**ASSIGNED TASK**
Set down exactly, from the records below, the line with "WAR-BIRD XP Falcon" through the line with "total: 118.63 -> 121.33", and nothing else.

**DATASET RECORDS**
"""
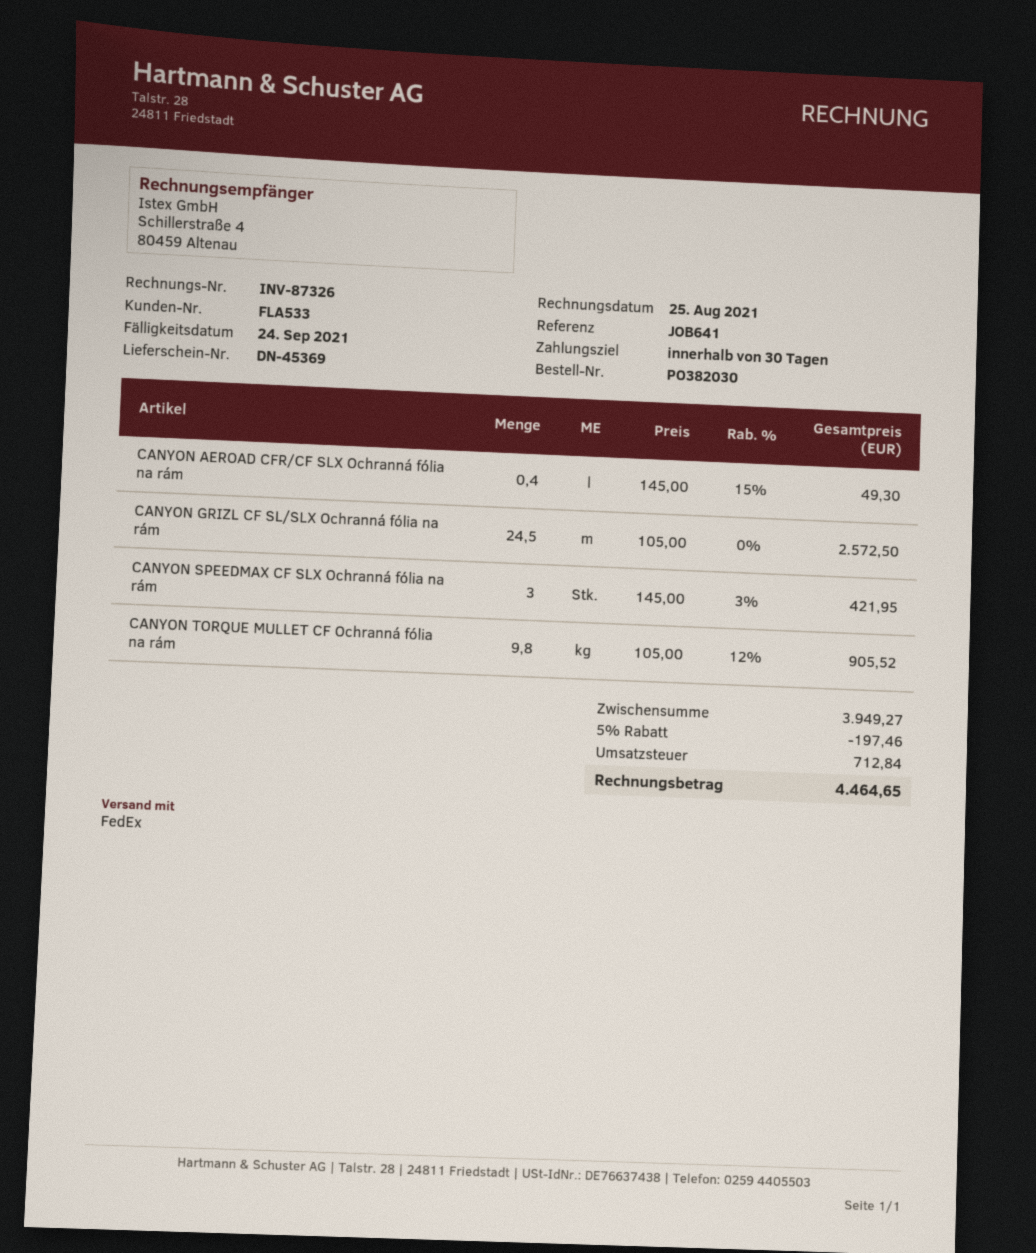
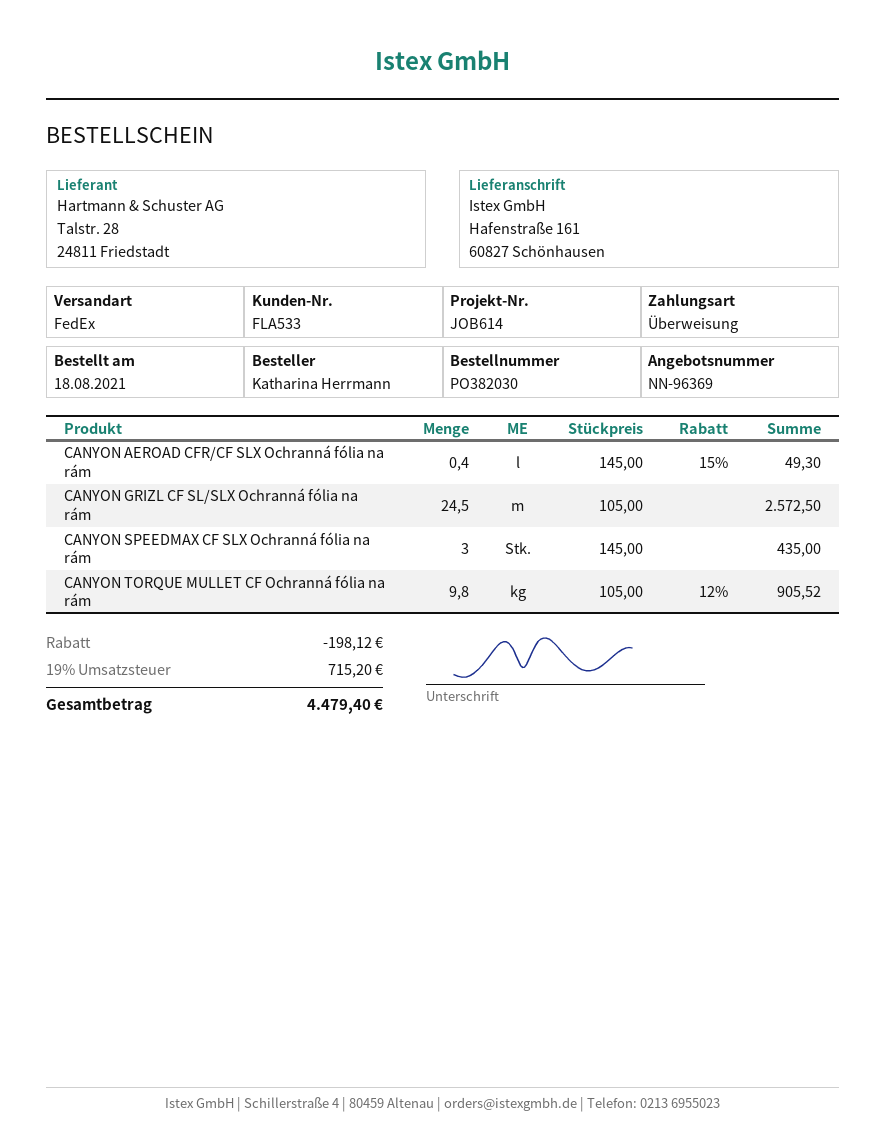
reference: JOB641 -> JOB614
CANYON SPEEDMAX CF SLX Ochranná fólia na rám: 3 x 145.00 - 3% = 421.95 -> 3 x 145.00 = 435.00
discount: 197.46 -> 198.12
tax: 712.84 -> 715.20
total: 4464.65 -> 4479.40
"""
"""
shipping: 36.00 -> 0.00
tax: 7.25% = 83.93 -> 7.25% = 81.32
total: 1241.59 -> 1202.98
"""
"""
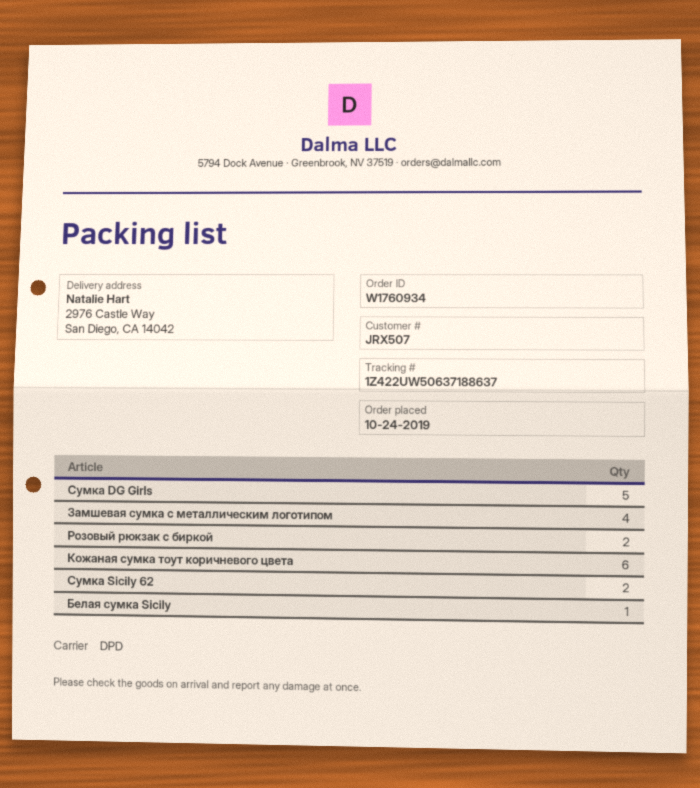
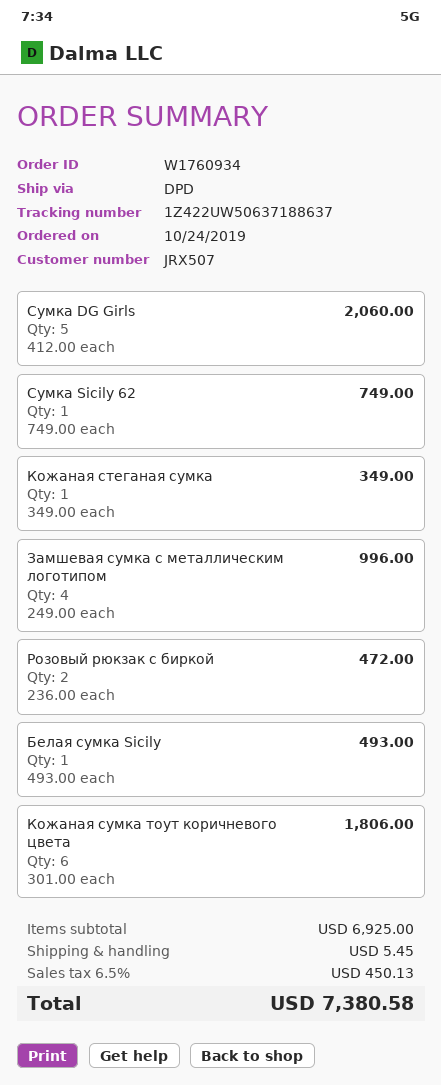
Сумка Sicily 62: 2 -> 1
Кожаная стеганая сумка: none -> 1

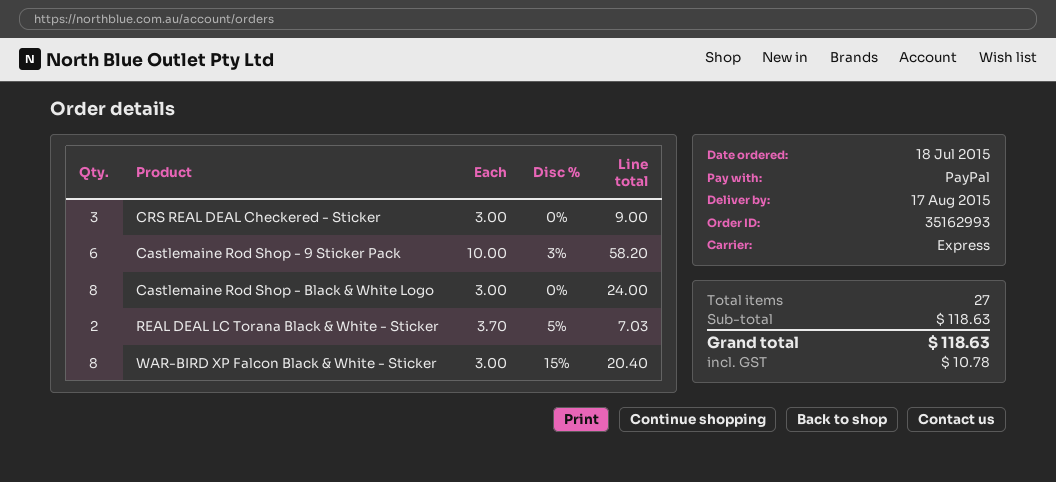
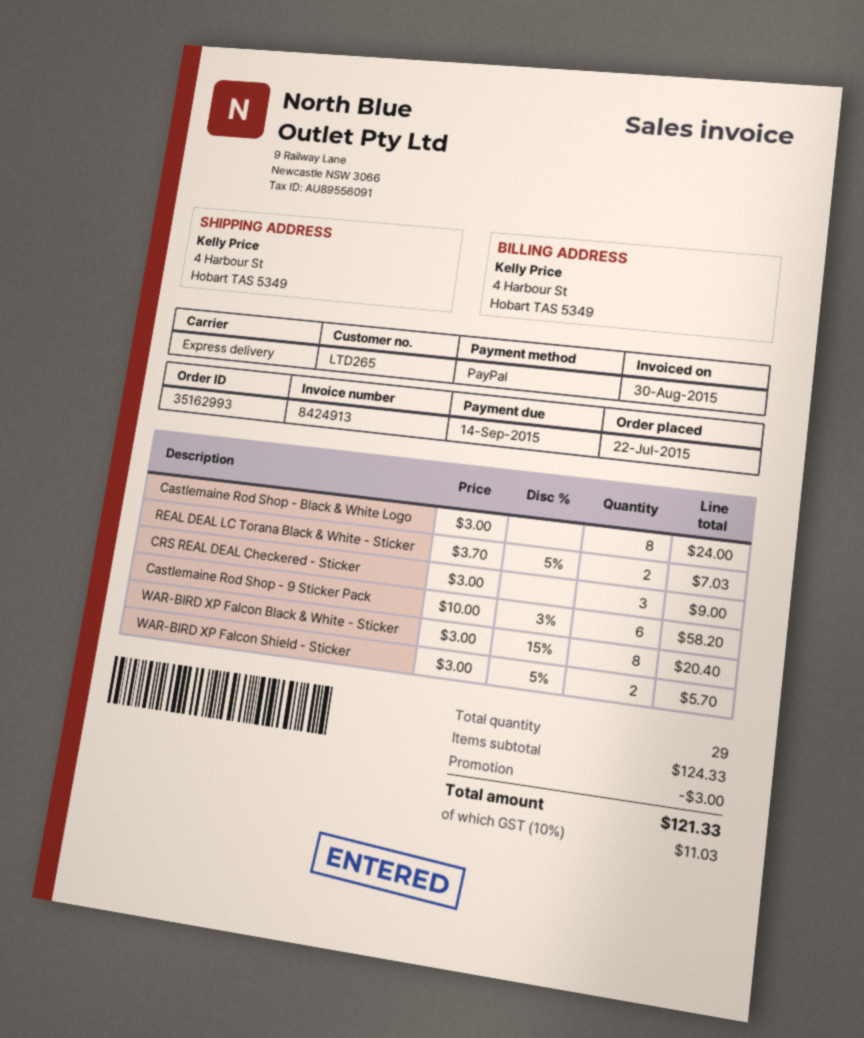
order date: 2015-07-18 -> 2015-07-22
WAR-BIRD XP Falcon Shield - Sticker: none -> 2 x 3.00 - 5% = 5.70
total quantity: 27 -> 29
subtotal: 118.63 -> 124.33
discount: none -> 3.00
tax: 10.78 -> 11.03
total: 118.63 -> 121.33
"""
**EXPECTED ANSWER**
WAR-BIRD XP Falcon Shield - Sticker: none -> 2 x 3.00 - 5% = 5.70
total quantity: 27 -> 29
subtotal: 118.63 -> 124.33
discount: none -> 3.00
tax: 10.78 -> 11.03
total: 118.63 -> 121.33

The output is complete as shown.